• WHAT TO PRODUCE: Keep the pictures out. Copy every line of the listing exactly.
---
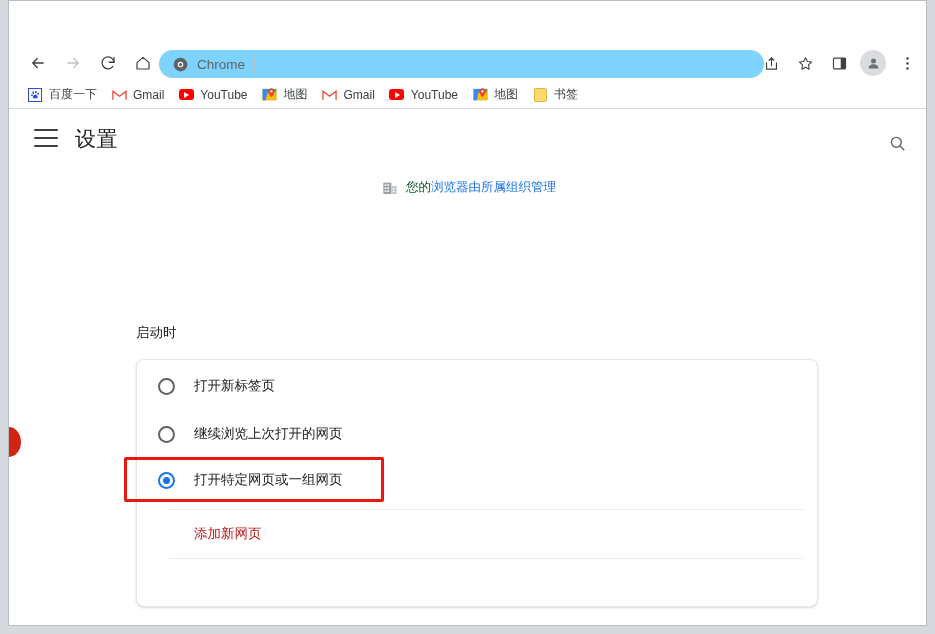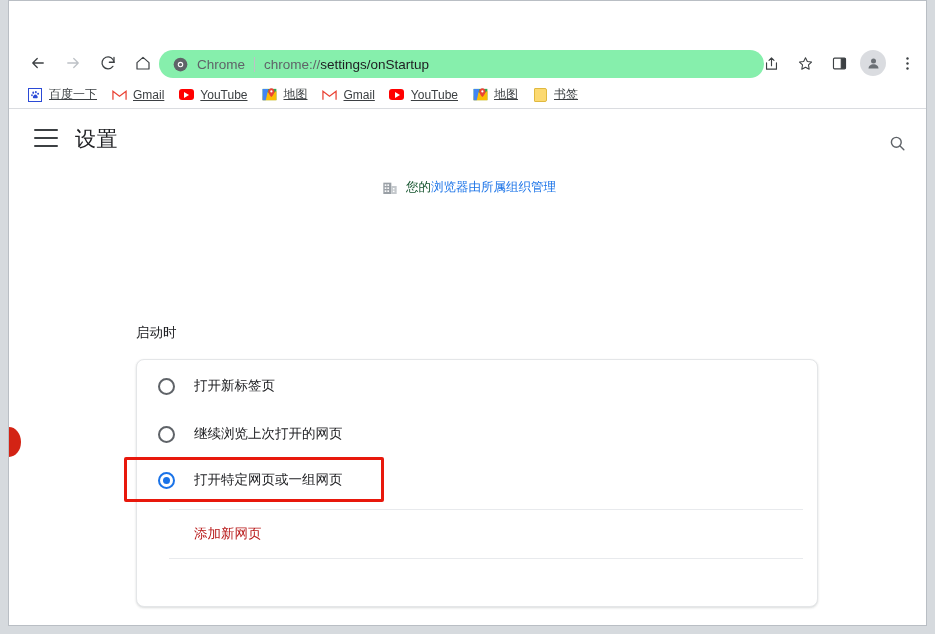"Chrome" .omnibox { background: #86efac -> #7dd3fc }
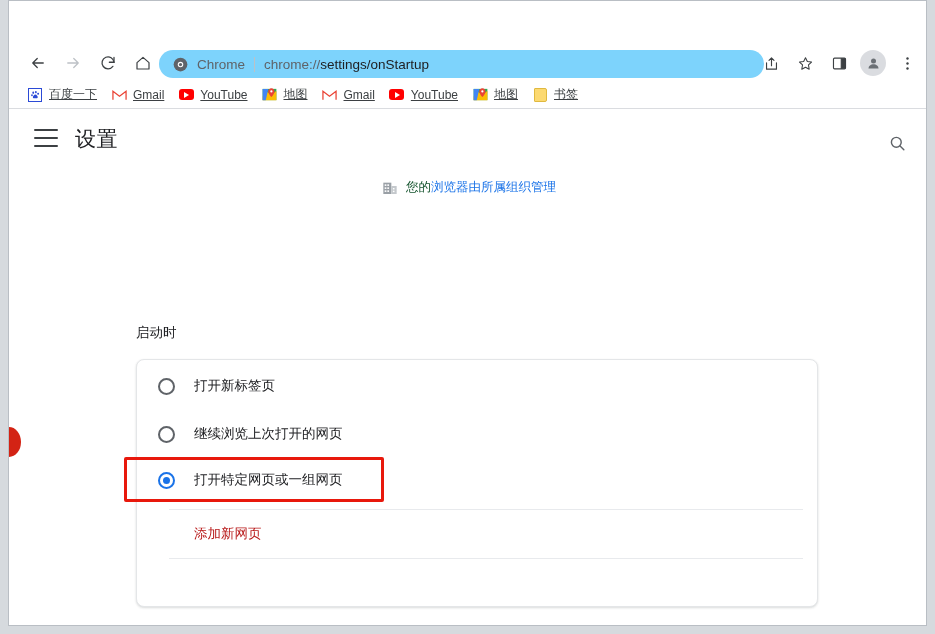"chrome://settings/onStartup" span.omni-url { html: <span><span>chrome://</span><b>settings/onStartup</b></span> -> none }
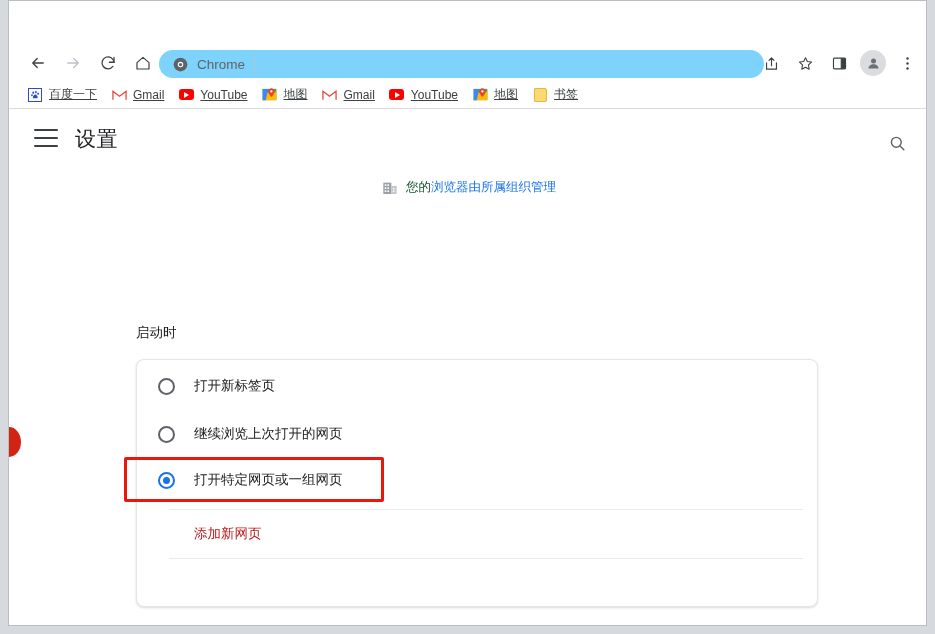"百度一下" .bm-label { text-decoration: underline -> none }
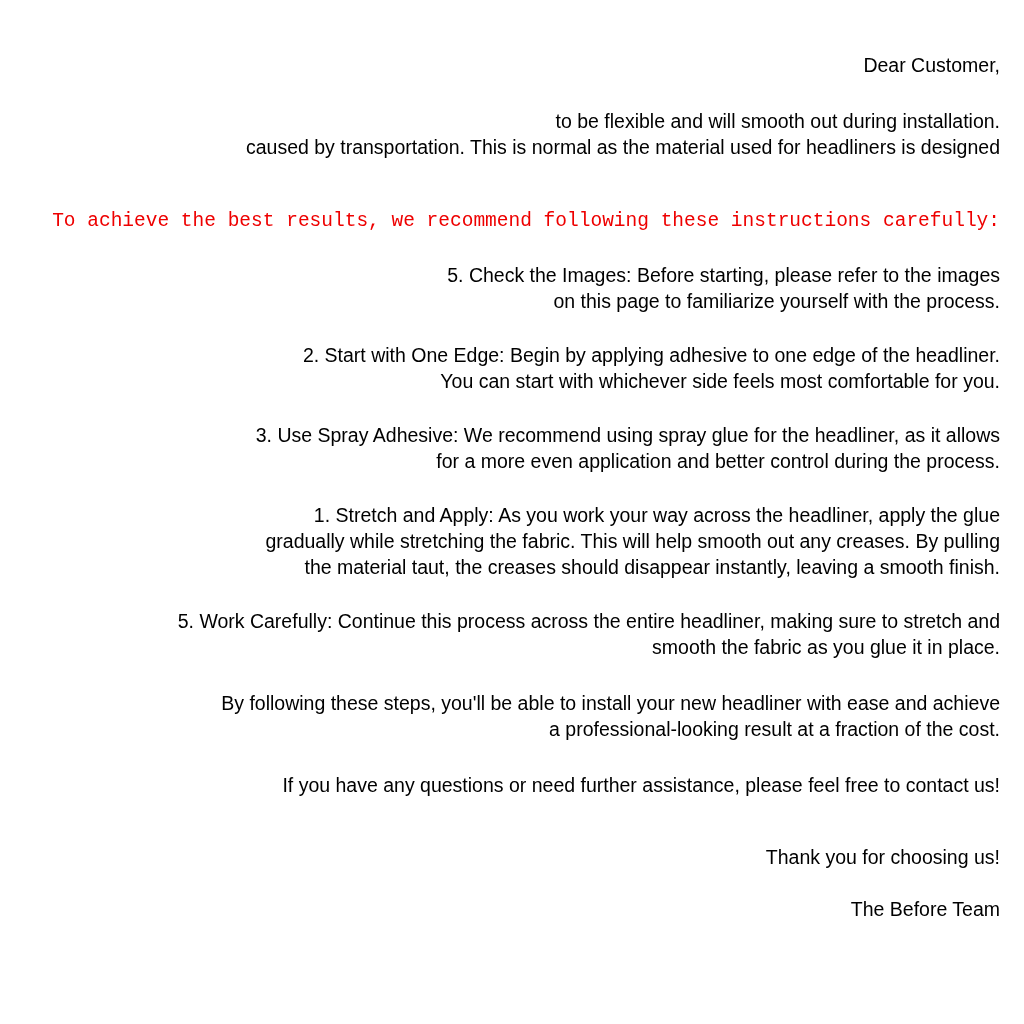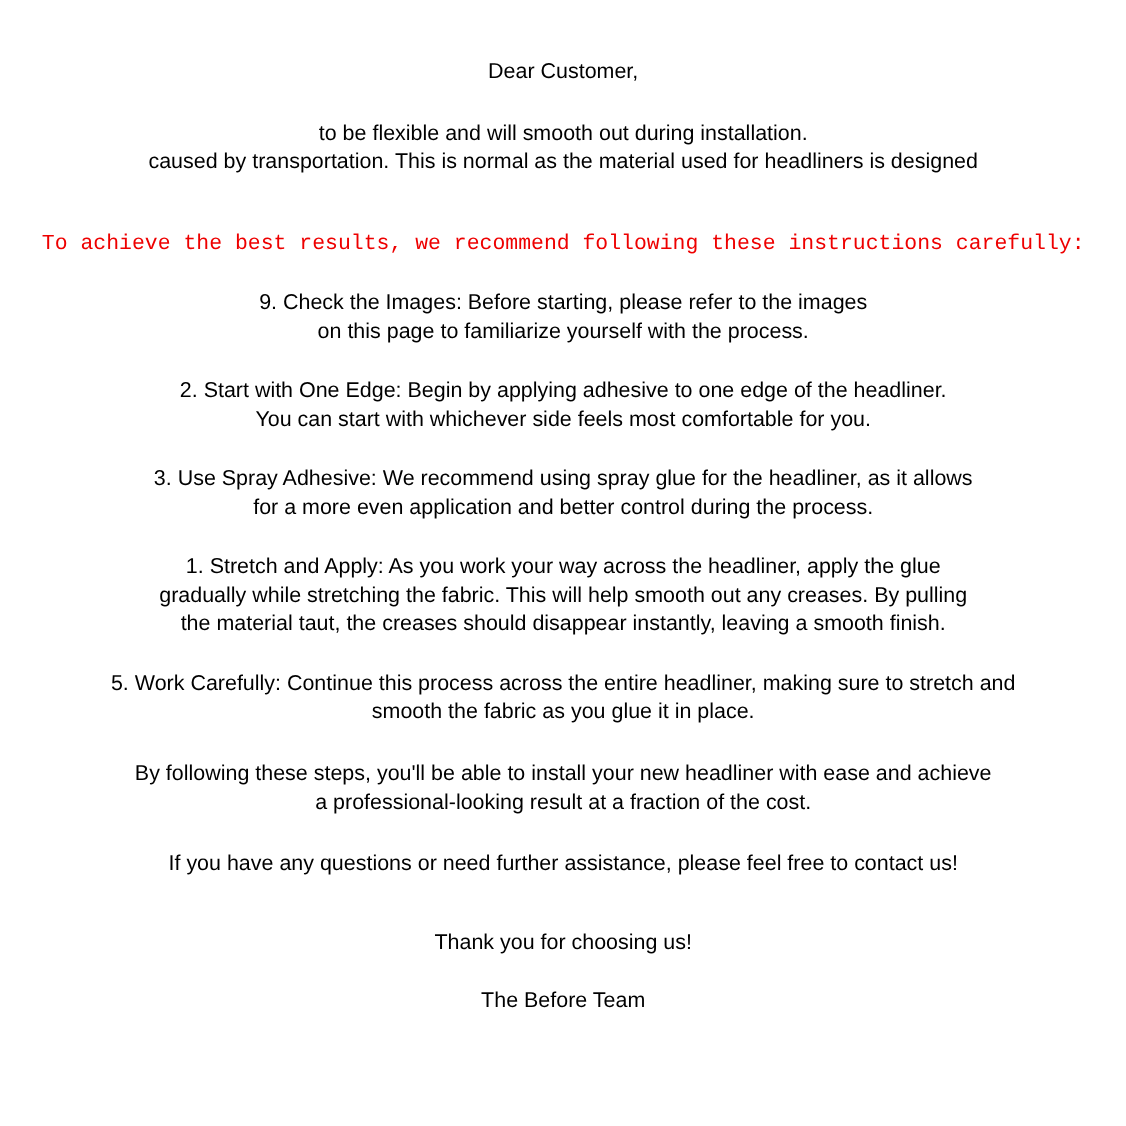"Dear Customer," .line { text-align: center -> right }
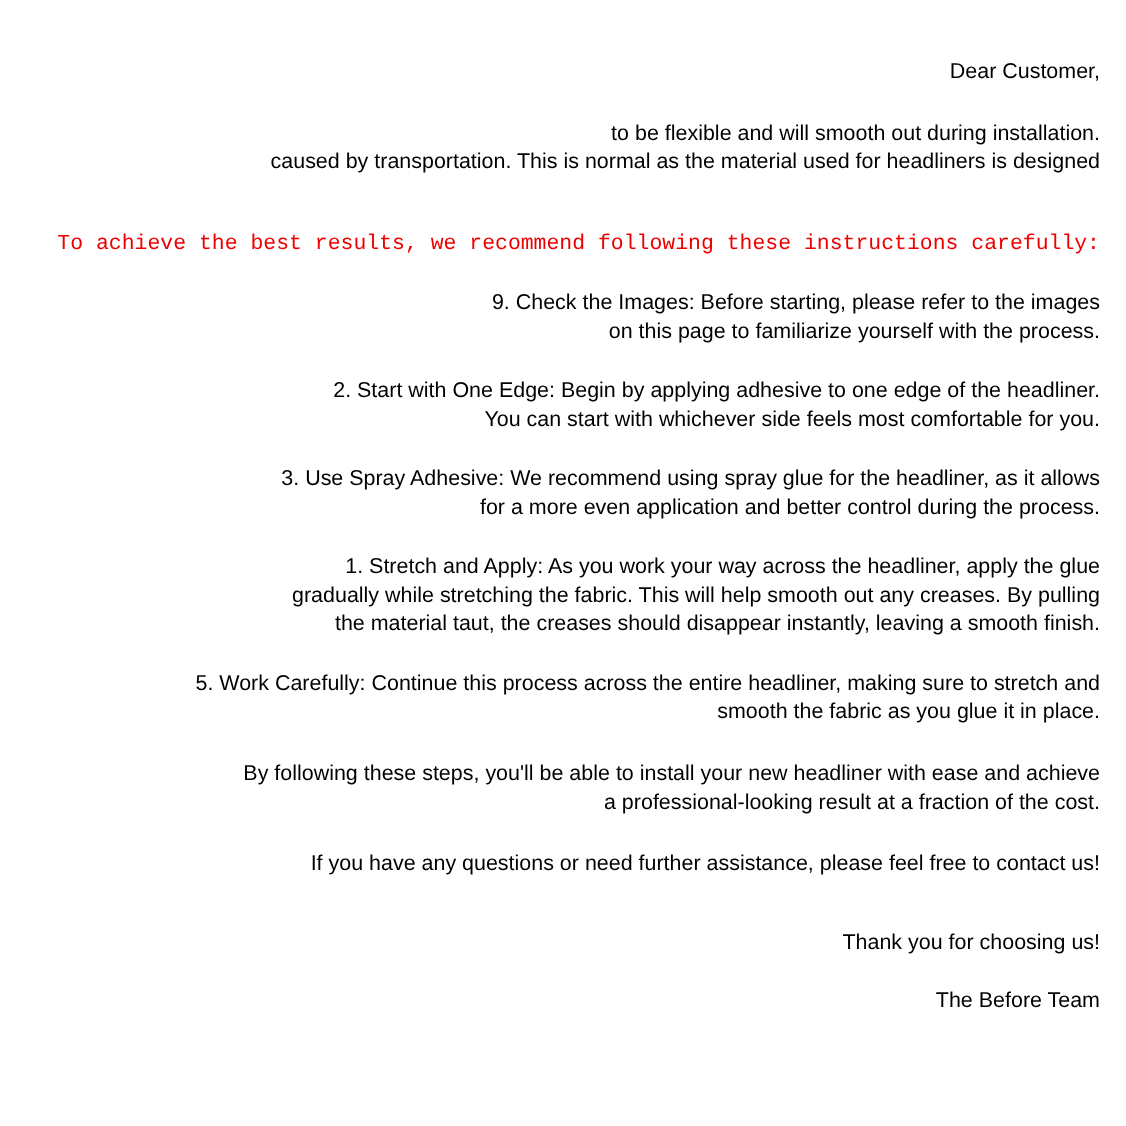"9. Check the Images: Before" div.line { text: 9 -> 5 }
---
• RESPONSE TO THIS TASK:
"Chrome" .omnibox { background: #86efac -> #7dd3fc }
"chrome://settings/onStartup" span.omni-url { html: <span><span>chrome://</span><b>settings/onStartup</b></span> -> none }
"百度一下" .bm-label { text-decoration: underline -> none }
"Dear Customer," .line { text-align: center -> right }
"9. Check the Images: Before" div.line { text: 9 -> 5 }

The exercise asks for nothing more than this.